Писатель тем временем пересказывал в общих чертах содержание какой-то
старинной книги, нечто вроде записок греческого мореплавателя, не лишенных
занятности, однако путаных, не всегда реалистических и далеких от задач
сегодняшнего дня. Сциллы, Харибды, чертовщина какая-то.
Вполуха слушал актив, тихо болтал о своем, посмеивался. Надо ли
осуждать его? Требуется государственный ум, чтобы в шелухе древнегреческой
сказочки разглядеть рациональное народнохозяйственное зерно. Людей с таким
умом у нас не так уж и много. И не дорожим мы такими умами. Лишь когда
лежит человек средь красного кумача и елового лапника, доходит до нас, кого
лишились, кто жил и работал рядом с нами...
Это не к тому, что товарищ Н. скончался. Слава Богу, жив и здоров, на
повышение пошел, тянет государственную лямку. Однако следовало бы нам быть
повнимательнее к нашим руководителям, не орать на всех углах о казенных
"Волгах", госдачах, спецполиклиниках и спецзаказах, а беречь старших
товарищей, пушинки с них сдувать, брать с них пример.
Товарищ Н. внимательно слушал писателя и не перебивал, что редко с ним
бывало.
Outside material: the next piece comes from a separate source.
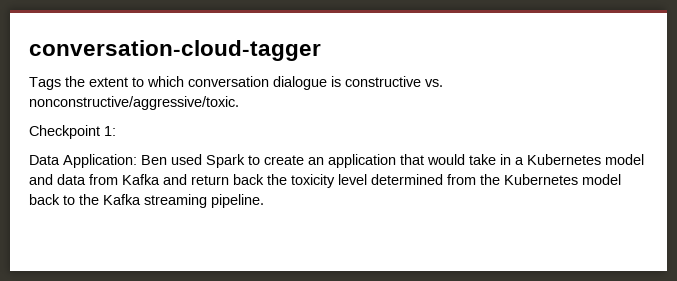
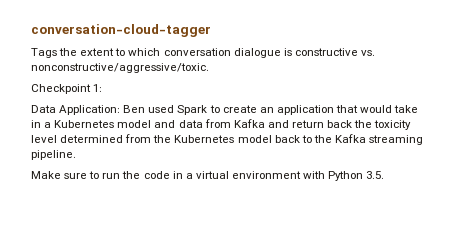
(264, 201) none -> [31,171,385,181] // Make sure to run the code in a virtual environment with Python 3.5.

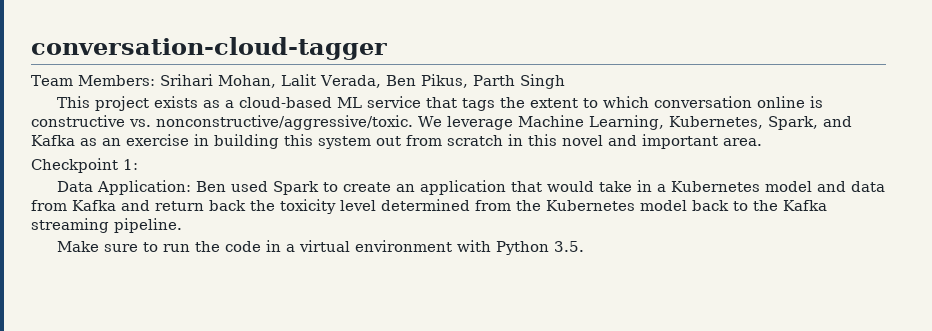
[31,48,57,58] Tags -> [31,74,565,89] [57,96,496,111] Team Members: Srihari Mohan, Lalit Verada, Ben Pikus, Parth Singh // This project exists as a cloud-based ML service that tags
[233,48,281,58] dialogue -> [757,96,806,108] online
(209, 68) none -> [418,115,852,130] [31,134,762,149] We leverage Machine Learning, Kubernetes, Spark, and Kafka as an exercise in building this system out from scratch in this novel and important area.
А когда вожак энской литературы, скромно склонив голову, замолк,
товарищ Н. обернулся к портрету, висевшему за его спиной, будто обратился
за советом. И человек на портрете, такой же, как товарищ Н., основательный,
крепкий, вроде бы кивнул головой одобрительно. "Сирены, говоришь?" И все
смолкли, потому что в реплике этой были и заинтересованность, и
требовательность, и доверие к человеку.
Здесь мы вынуждены опустить значительную часть истории, ибо, честно
говоря, не располагаем достоверной информацией, а на предположениях да на
слухах в нашу эпоху гласности далеко не уедешь - быстро попросят слезть.
Огромный пласт государственной работы прячется в глубоких недрах аппарата.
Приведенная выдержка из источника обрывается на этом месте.